The Fraunhofer Institute for Reliability and Microintegration (IZM) carried out a multi‑partner project funded under the ECSEL M01‑M42 programme (grant FKZ 16ESE0352) from 1 May 2019 to 31 October 2022, with a six‑month extension. The consortium comprised Fraunhofer IZM, Fraunhofer IMS, the Norwegian company IDEAS, the South‑Korean subcontractor NNFC, the French laser manufacturer ALMAE, the Austrian company BESI‑AT, and the University of South Norway. The work was organised into five main work packages: WP2 defined specifications, WP3 produced design concepts, WP4 developed process flows, and WP5 implemented packaging and integration. Three application areas were targeted: low‑cost thermal imaging systems (UC2), passive fibre alignment for single‑mode transceivers (UC3), and a heart‑monitoring system (UC4).

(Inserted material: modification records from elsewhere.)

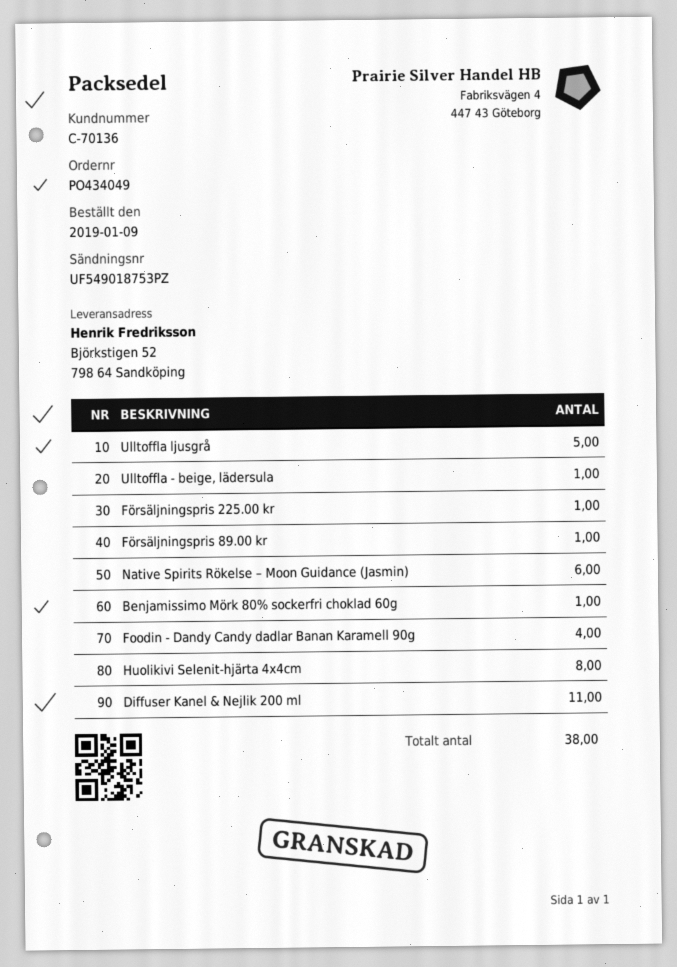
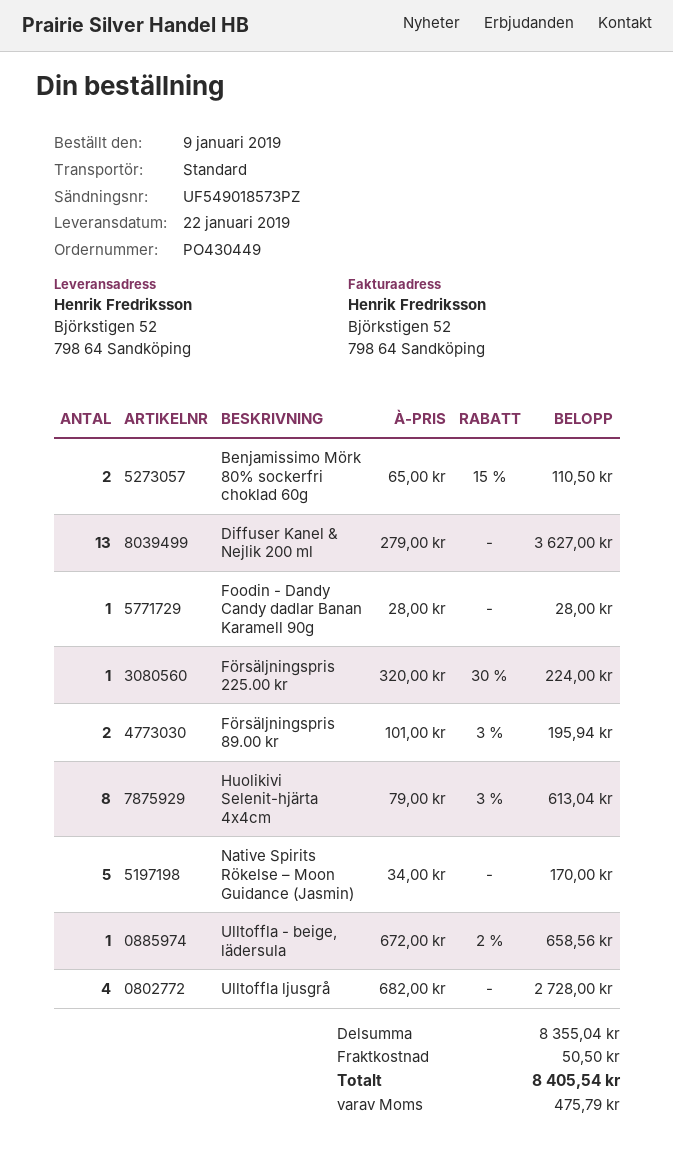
order number: PO434049 -> PO430449
tracking number: UF549018753PZ -> UF549018573PZ
Ulltoffla ljusgrå: 5 -> 4
Försäljningspris 89.00 kr: 1 -> 2
Native Spirits Rökelse – Moon Guidance (Jasmin): 6 -> 5
Benjamissimo Mörk 80% sockerfri choklad 60g: 1 -> 2
Foodin - Dandy Candy dadlar Banan Karamell 90g: 4 -> 1
Diffuser Kanel & Nejlik 200 ml: 11 -> 13

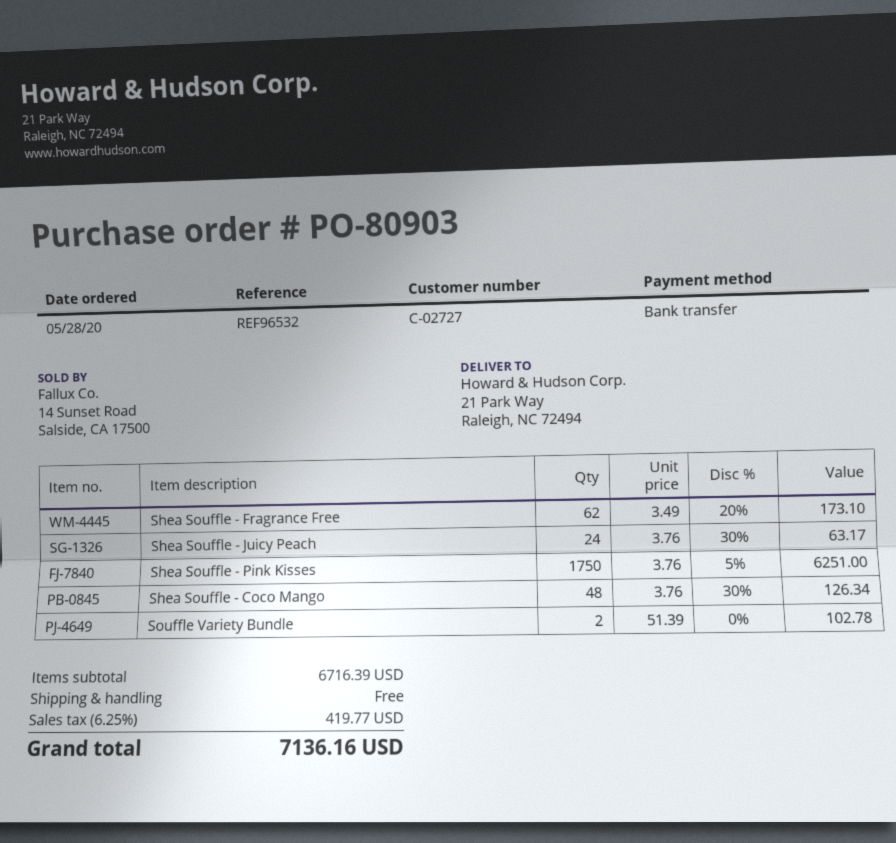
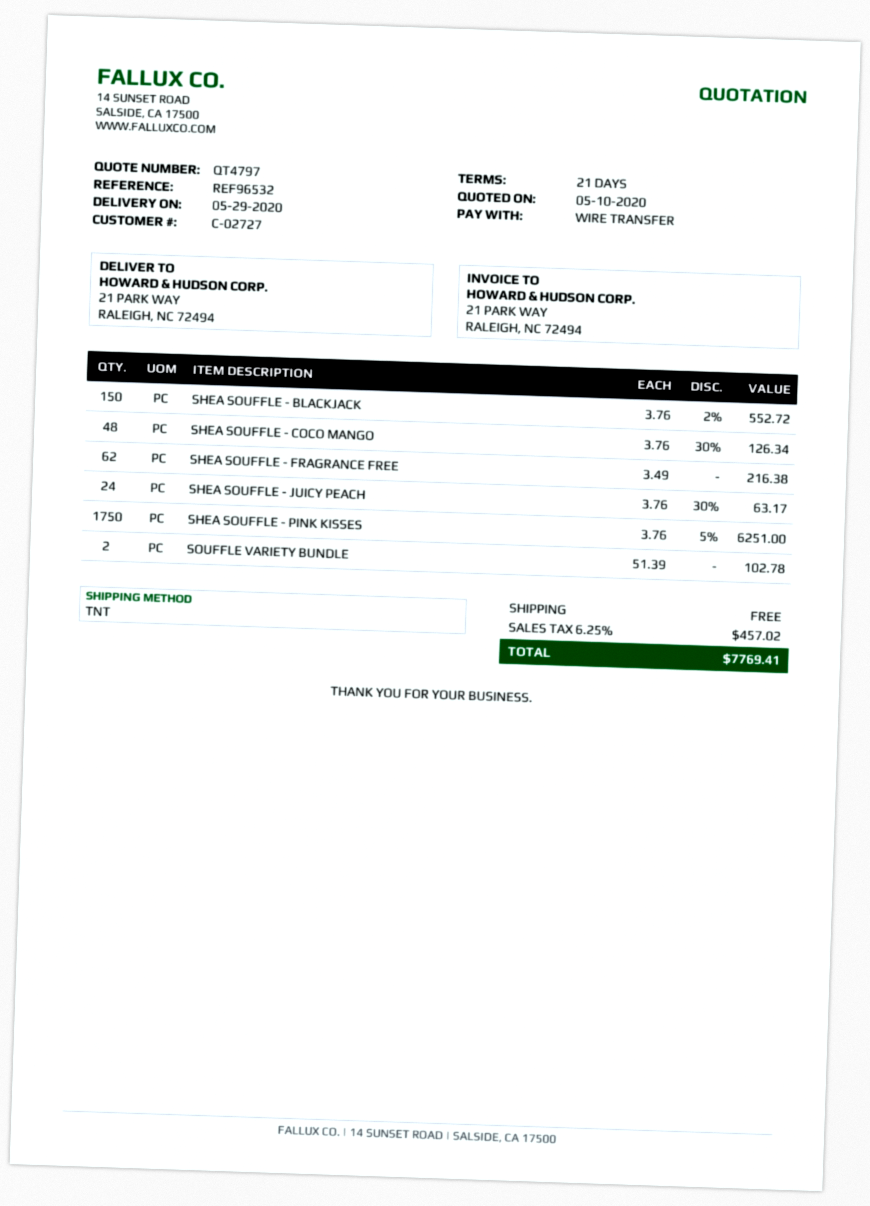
Shea Souffle - Fragrance Free: 62 x 3.49 - 20% = 173.10 -> 62 x 3.49 = 216.38
SHEA SOUFFLE - BLACKJACK: none -> 150 x 3.76 - 2% = 552.72
tax: 6.25% = 419.77 -> 6.25% = 457.02
total: 7136.16 -> 7769.41

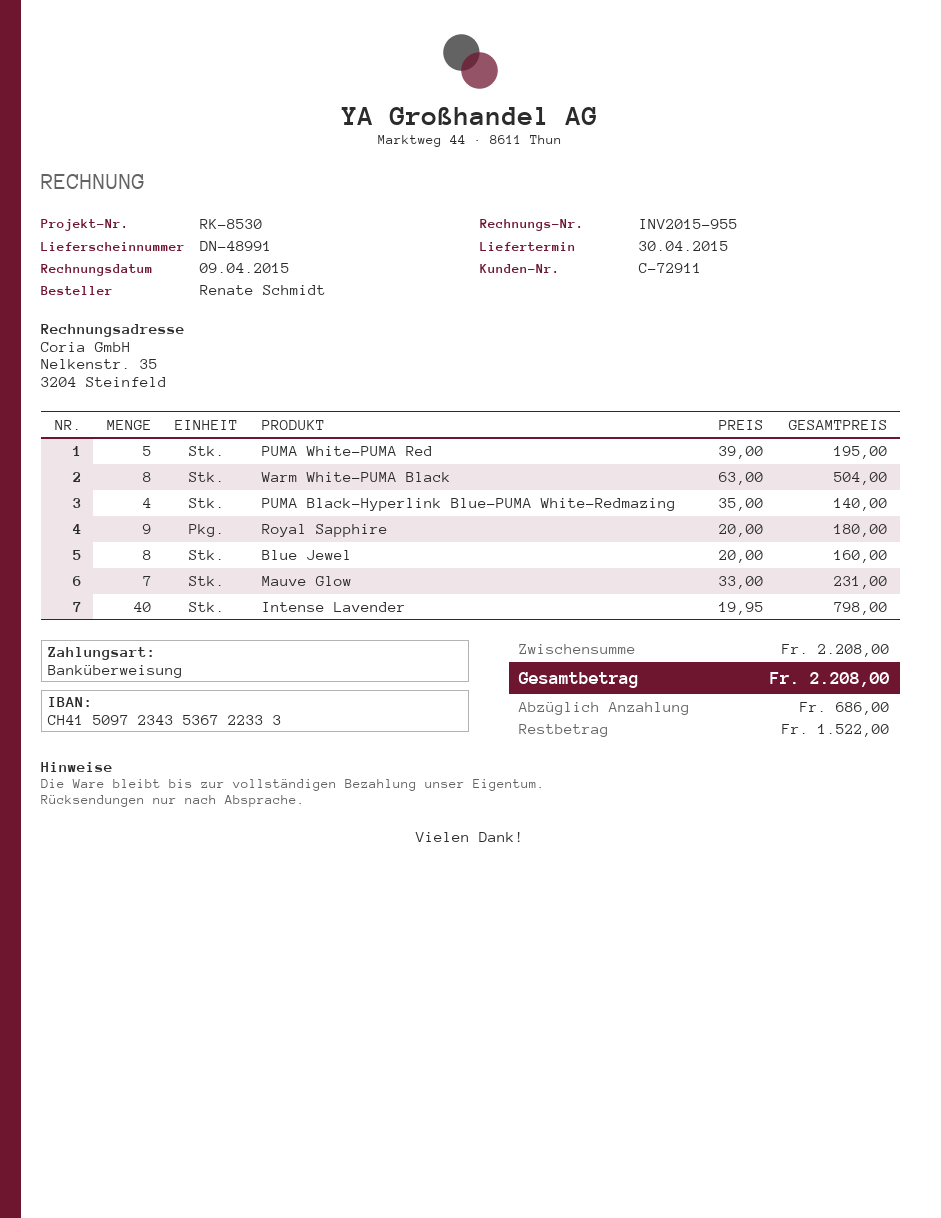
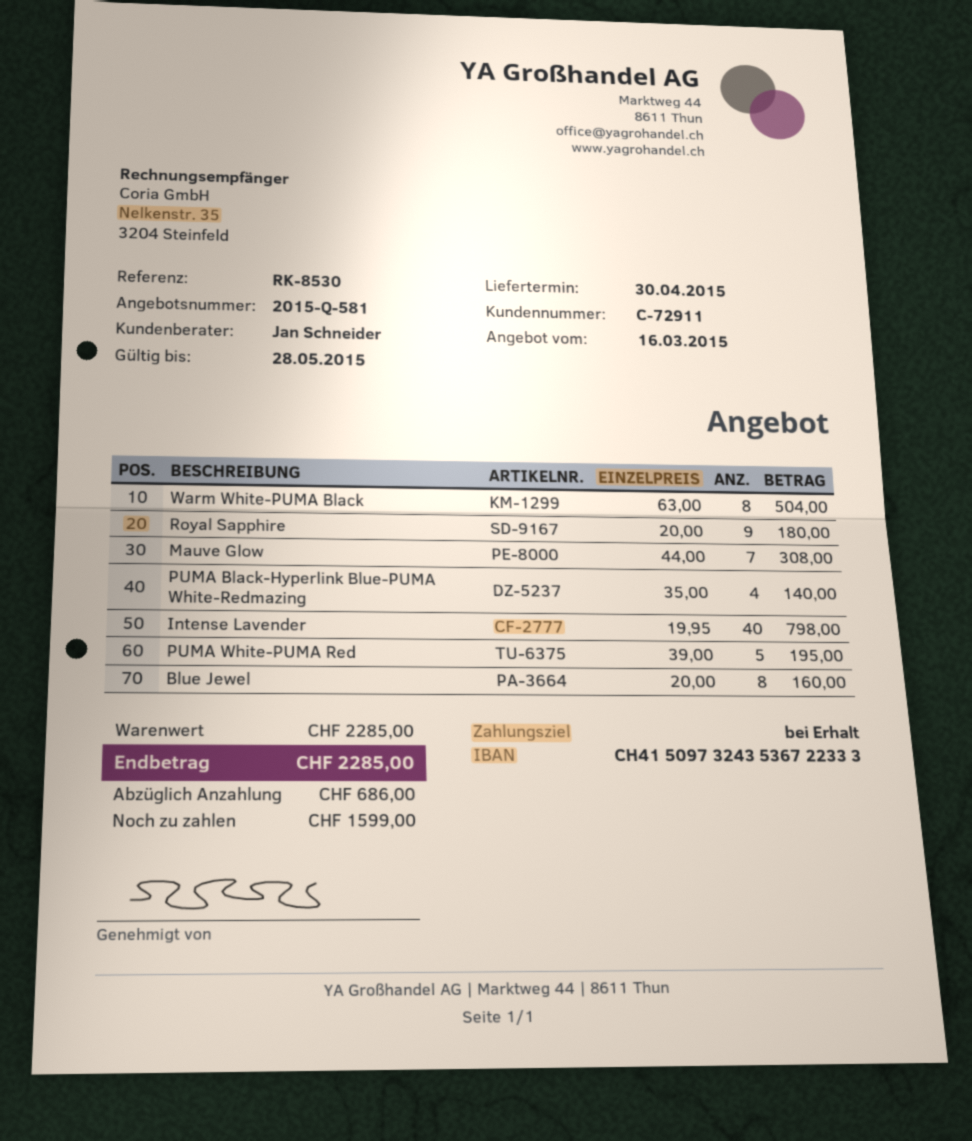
bank account: CH4150972343536722333 -> CH4150973243536722333
Mauve Glow: 7 x 33.00 = 231.00 -> 7 x 44.00 = 308.00
subtotal: 2208.00 -> 2285.00
total: 2208.00 -> 2285.00
balance: 1522.00 -> 1599.00

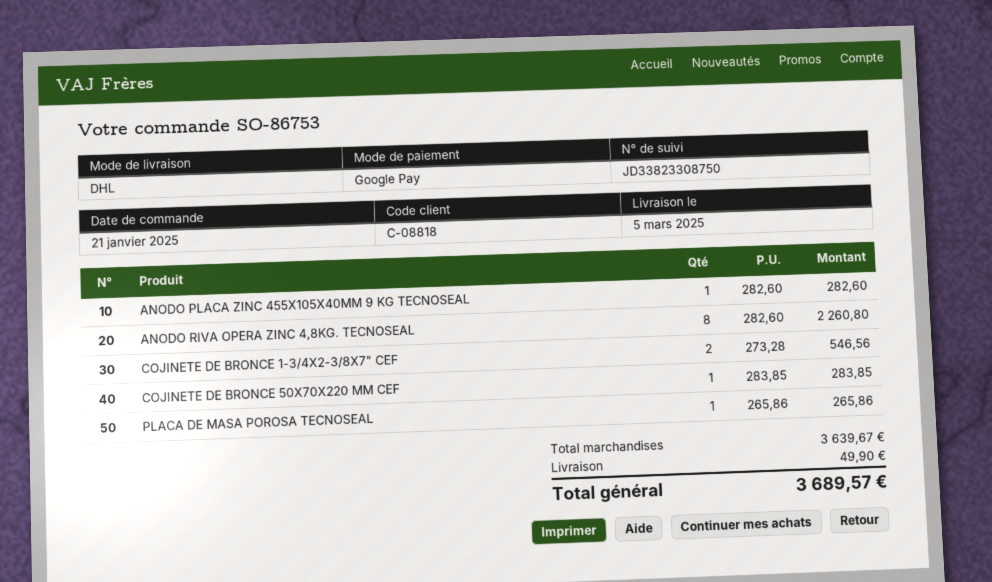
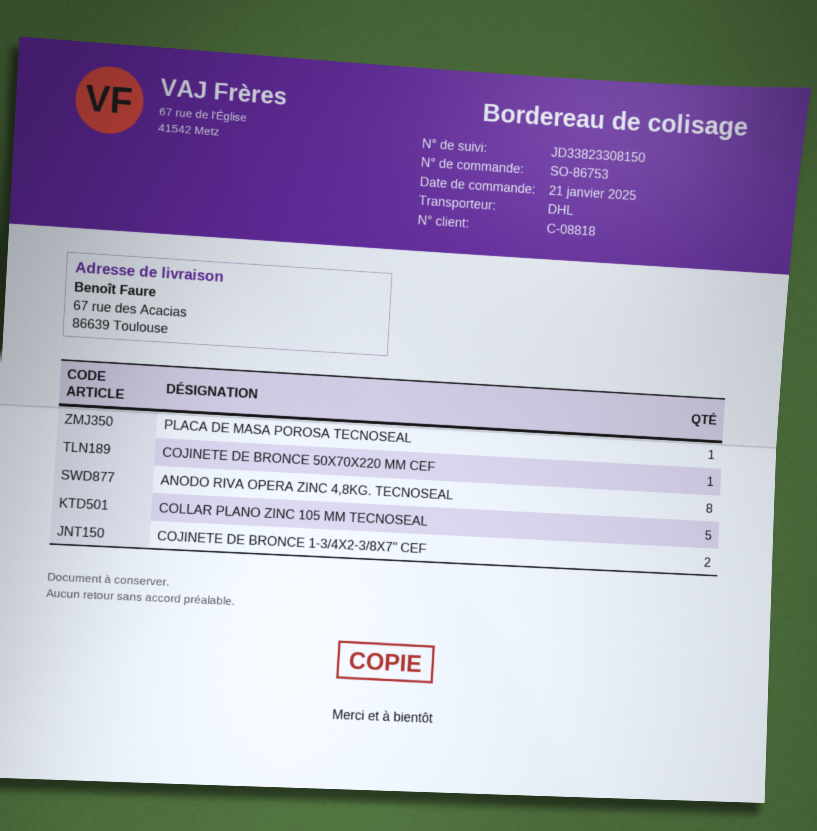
tracking number: JD33823308750 -> JD33823308150
ANODO PLACA ZINC 455X105X40MM 9 KG TECNOSEAL: 1 -> none
COLLAR PLANO ZINC 105 MM TECNOSEAL: none -> 5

In the thermal‑imaging use case, a monolithic silicon cap was engineered with a 300 µm roof thickness and a total cap thickness of 650 µm, while the surrounding silicon frame measured 700 µm. The design ensured a 500 µm clearance to the pad ring and incorporated a 10 µm gold‑based sealing ring to enable AuSn soldering. An anti‑reflective coating was applied only to the outer side of the capping parts to preserve optical performance, and a getter was integrated inside the package. Wafer‑level hermetic sealing was achieved under a vacuum of 10⁻¹ mbar, with a yield exceeding 95 %. Bond tests using a flat germanium lid on a silicon frame revealed cracks and partial failures, leading to the adoption of a full‑silicon packaging approach that proved more reliable for wafer‑level bonding.

For the passive fibre‑alignment application, a 3‑D silicon bench with four 1.6 mm‑pitch channels was fabricated. Optical simulations performed by DustPhotonics guided the geometry of the bench, including recesses and V‑grooves for a cylindrical lens, an isolator, and a single‑mode fibre. Two flip‑chip bonding strategies were evaluated: liquid‑solder assisted self‑alignment with mechanical stops, and high‑precision thermocompression bonding using electroplated gold bumps. The latter, performed on a flip‑chip bonder at IZM, achieved a bonding precision of 0.5 µm. Two variants of the external‑modulation laser (EML) were co‑designed with ALMAE: a straight‑beam device and a 7°‑tilted device to mitigate back‑reflection. Component‑level fiducials were fabricated at different heights, and a semi‑additive lithography process was introduced to overcome challenges in plating deep recesses, improving the completeness of the fiducials.

In the heart‑monitoring use case, high‑density polyimide flex substrates were produced and populated with electronic components using flip‑chip and surface‑mount techniques. The substrates were then encapsulated in thermoplastic polyurethane (TPU) to create a flexible, robust system. The integration of the flex substrate with functional parts was completed, although progress was slowed by COVID‑19 restrictions that limited in‑person process development.

Overall, the project delivered a comprehensive process chain from design to wafer‑level packaging for silicon‑based photonic and MEMS devices. The technical achievements include a robust silicon cap design, high‑yield hermetic sealing, sub‑micrometre flip‑chip alignment, and successful integration of flexible electronics. The collaboration among German, Norwegian, South‑Korean, French, and Austrian partners, supported by the ECSEL programme, enabled the translation of these technologies into low‑cost, high‑performance imaging and communication systems.